Have A Burroughs Christmas

There isn’t much about William S. Burroughs’ writing that I find as interesting as the man himself. I had the opportunity to meet William on several ocassions while I was living in Lawrence, Kansas. I’ll never forget this one particular time I was sitting in a recording studio with him. He was recording voice-over work for a CD-ROM game called The Dark Eye, based on Edgar Allan Poe’s stories. I was sitting in the control room reading Wired magazine. William was taking his vodka and Coke break. He walked out and inquired as to what it was that I was reading.

“A computer magazine,” I replied simply.

“Computers…bah!” he exclaimed, and with such disdain.

The conversation shifted to a story about Jackie Mason. I don’t recall what that story was about. All you ever wanted to do was listen to him. He had amazing stories and would be more than happy to share. What a presence he was.

As I said, I am more interested in his life, rather than his writing, for the most part.
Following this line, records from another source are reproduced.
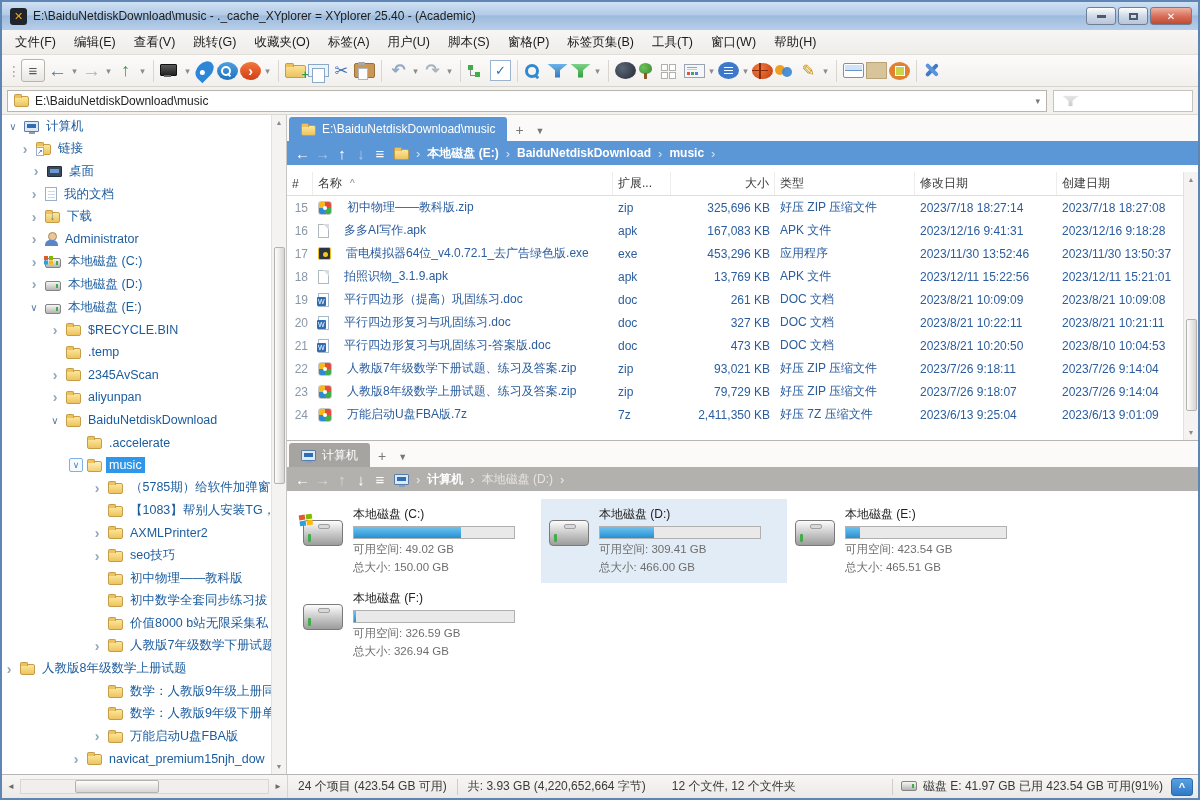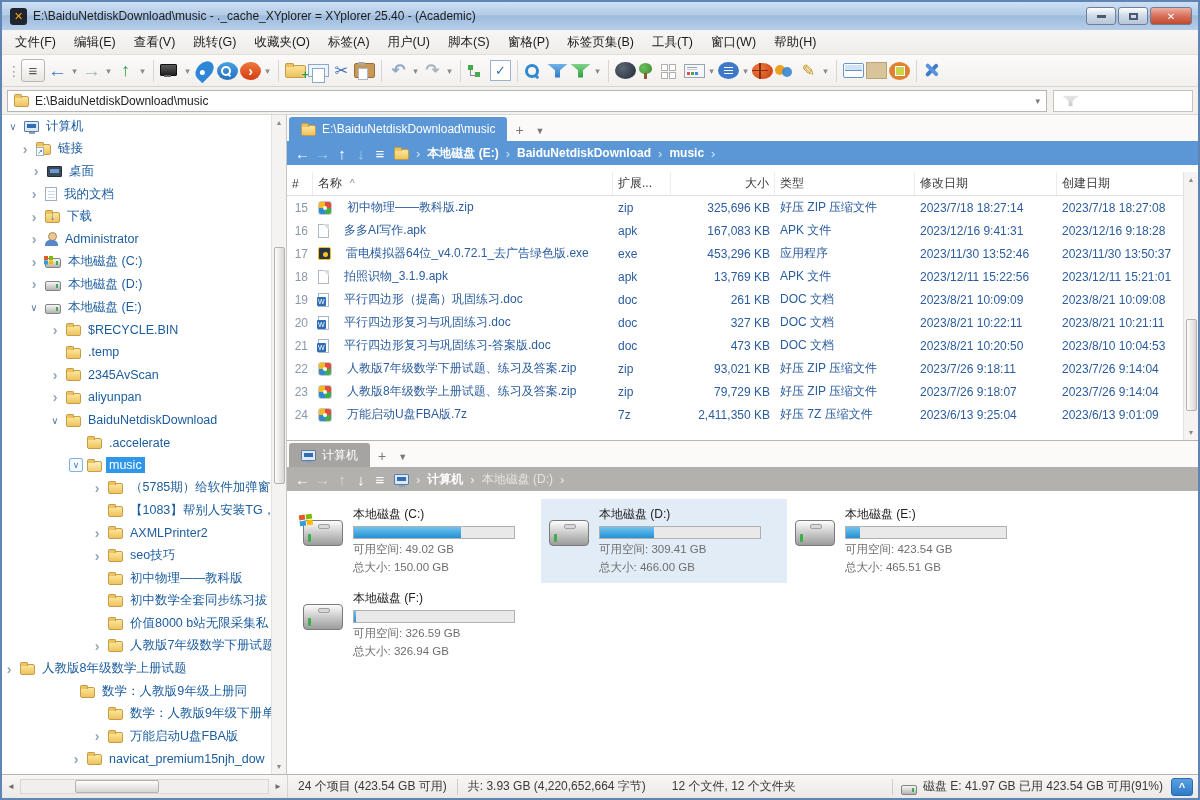--- a/index.html
+++ b/index.html
@@ -200,21 +200,21 @@
 
   
   .statusbar{height:24px;flex:none;display:flex;align-items:center;background:linear-gradient(#f7f6f4,#eceae7);border-top:1px solid #b8b6b3;font-size:12px;color:#3a3a3a;}
   .hscroll{width:286px;flex:none;height:100%;display:flex;align-items:center;padding:0 2px;border-right:1px solid #d5d3d0;gap:2px;}
   .hsar{font-size:8px;color:#6a6a6a;padding:0 3px;}
   .hstrack{flex:1;height:15px;background:#f0efed;border:1px solid #d8d6d3;position:relative;}
   .hsthumb{position:absolute;left:22%;width:34%;top:0;bottom:0;background:linear-gradient(#fdfdfd,#d8d6d3);border:1px solid #b4b2af;border-radius:2px;}
   .ssec{padding:0 10px;white-space:nowrap;overflow:hidden;}
   .sdiv{width:1px;height:16px;background:#cfcdca;}
   .ssec.grow{flex:1;display:flex;gap:26px;}
-  .disksec{display:flex;align-items:flex-end;gap:6px;padding:0 8px;}
+  .disksec{display:flex;align-items:flex-start;gap:6px;padding:0 8px;}
   .upbtn{width:22px;height:18px;margin-right:5px;border-radius:3px;background:linear-gradient(#5aa0e0,#2f7ac8);color:#fff;display:flex;align-items:center;justify-content:center;font-size:11px;font-weight:bold;border:1px solid #2a6ab0;}
 </style>
 </head>
 <body>
 
 <div class="win">
 
   <div class="titlebar">
     <span class="appicon">✕</span>
     <span class="title">E:\BaiduNetdiskDownload\music - ._cache_XYplorer = XYplorer 25.40 - (Academic)</span>
@@ -460,21 +460,21 @@
             <span class="ti js-icon ic-folder"></span>
             <span class="tlabel">人教版7年级数学下册试题</span>
           </div>
 
           <div class="trow" style="">
             <span class="texp js-exp exp-collapsed"></span>
             <span class="ti js-icon ic-folder"></span>
             <span class="tlabel">人教版8年级数学上册试题</span>
           </div>
 
-          <div class="trow" style="padding-left: 60px; font-family: Liberation Mono, monospace;">
+          <div class="trow" style="padding-left: 88px;">
             <span class="texp js-exp exp-none"></span>
             <span class="ti js-icon ic-folder"></span>
             <span class="tlabel">数学：人教版9年级上册同</span>
           </div>
 
           <div class="trow" style="padding-left: 88px;">
             <span class="texp js-exp exp-none"></span>
             <span class="ti js-icon ic-folder"></span>
             <span class="tlabel">数学：人教版9年级下册单</span>
           </div>

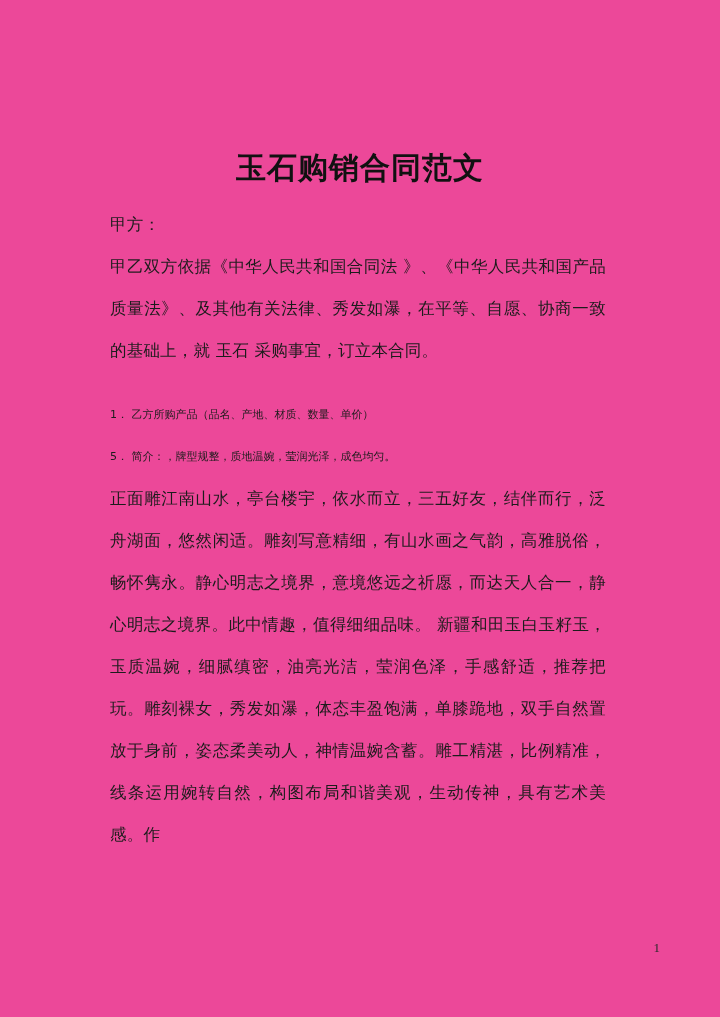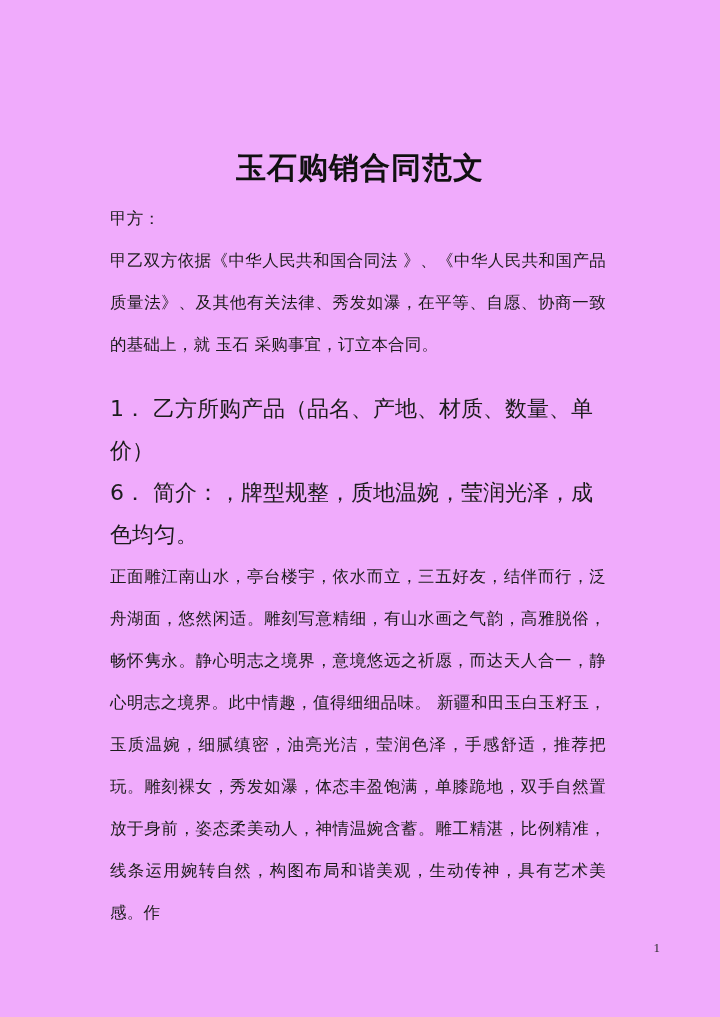--- a/index.html
+++ b/index.html
@@ -8,21 +8,21 @@
     background: #ffffff;
   }
   body {
     font-family: "DejaVu Sans", "Liberation Sans", sans-serif;
     color: #1c1c1c;
   }
   .page {
     position: relative;
     width: 720px;
     height: 1017px;
-    background: #f0abfc;
+    background: #ec4899;
     overflow: hidden;
     box-sizing: border-box;
   }
   .doc-body {
     position: absolute;
     left: 110px;
     top: 0;
     width: 496px;
   }
   .doc-title {
@@ -46,21 +46,21 @@
     margin: 0;
     white-space: pre-wrap;
     word-break: break-all;
   }
   .para-block {
     text-align: justify;
     text-justify: inter-ideograph;
   }
   .spacer-md { height: 22px; }
   .list-item {
-    font-size: 22px;
+    font-size: 11px;
     line-height: 42px;
     margin: 0;
     white-space: pre-wrap;
   }
   .page-number {
     position: absolute;
     left: 0;
     top: 938px;
     width: 660px;
     text-align: right;
@@ -70,33 +70,33 @@
     font-family: "Liberation Serif", "DejaVu Serif", serif;
   }
 </style>
 </head>
 <body>
 
 <div class="page">
 
   <div class="doc-title">玉石购销合同范文</div>
 
-  <div class="doc-body" style="top: 198px;">
+  <div class="doc-body" style="top: 204px;">
 
     <p class="para">甲方：</p>
 
 
     <p class="para para-block">甲乙双方依据《中华人民共和国合同法 》、《中华人民共和国产品质量法》、及其他有关法律、秀发如瀑，在平等、自愿、协商一致的基础上，就 玉石 采购事宜，订立本合同。</p>
 
 
     <div class="spacer-md"></div>
 
     <p class="list-item">1． 乙方所购产品（品名、产地、材质、数量、单价）</p>
 
-    <p class="list-item">6． 简介：，牌型规整，质地温婉，莹润光泽，成色均匀。</p>
+    <p class="list-item">5． 简介：，牌型规整，质地温婉，莹润光泽，成色均匀。</p>
 
     <p class="para para-block">正面雕江南山水，亭台楼宇，依水而立，三五好友，结伴而行，泛舟湖面，悠然闲适。雕刻写意精细，有山水画之气韵，高雅脱俗，畅怀隽永。静心明志之境界，意境悠远之祈愿，而达天人合一，静心明志之境界。此中情趣，值得细细品味。 新疆和田玉白玉籽玉，玉质温婉，细腻缜密，油亮光洁，莹润色泽，手感舒适，推荐把玩。雕刻裸女，秀发如瀑，体态丰盈饱满，单膝跪地，双手自然置放于身前，姿态柔美动人，神情温婉含蓄。雕工精湛，比例精准，线条运用婉转自然，构图布局和谐美观，生动传神，具有艺术美感。作</p>
 
   </div>
 
   <div class="page-number">1</div>
 
 </div>
 
 </body></html>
He’s quite a fascinating character. One of the stories that I do like is “Junky’s Christmas,” which can be found on the recording, Spare Ass Annie & Other Tales and a slightly different interpretation on The “Priest” They Called Him, which was a collaboration with Kurt Cobain. There is also a claymation adaptation of it somewhere. Anyway, here is an excerpt. Merry Christmas (to those who celebrate).

Junky’s Christmas by William S. Burroughs (courtesy of artdamage.com)

It was Christmas Day and Danny the Car Wiper hit the street junksick and broke after seventy-two hours in the precinct jail. It was a clear bright day, but there was warmth in the sun. Danny shivered with an inner cold. He turned up the collar of his worn, greasy black overcoat.

This beat benny wouldn’t pawn for a deuce, he thought.

He was in the West Nineties. A long block of brownstone rooming houses. Here and there a holy wreath in a clean black window. DannyÌs senses registered everything sharp and clear, with the painful intensity of junk sickness. The light hurt his dilated eyes.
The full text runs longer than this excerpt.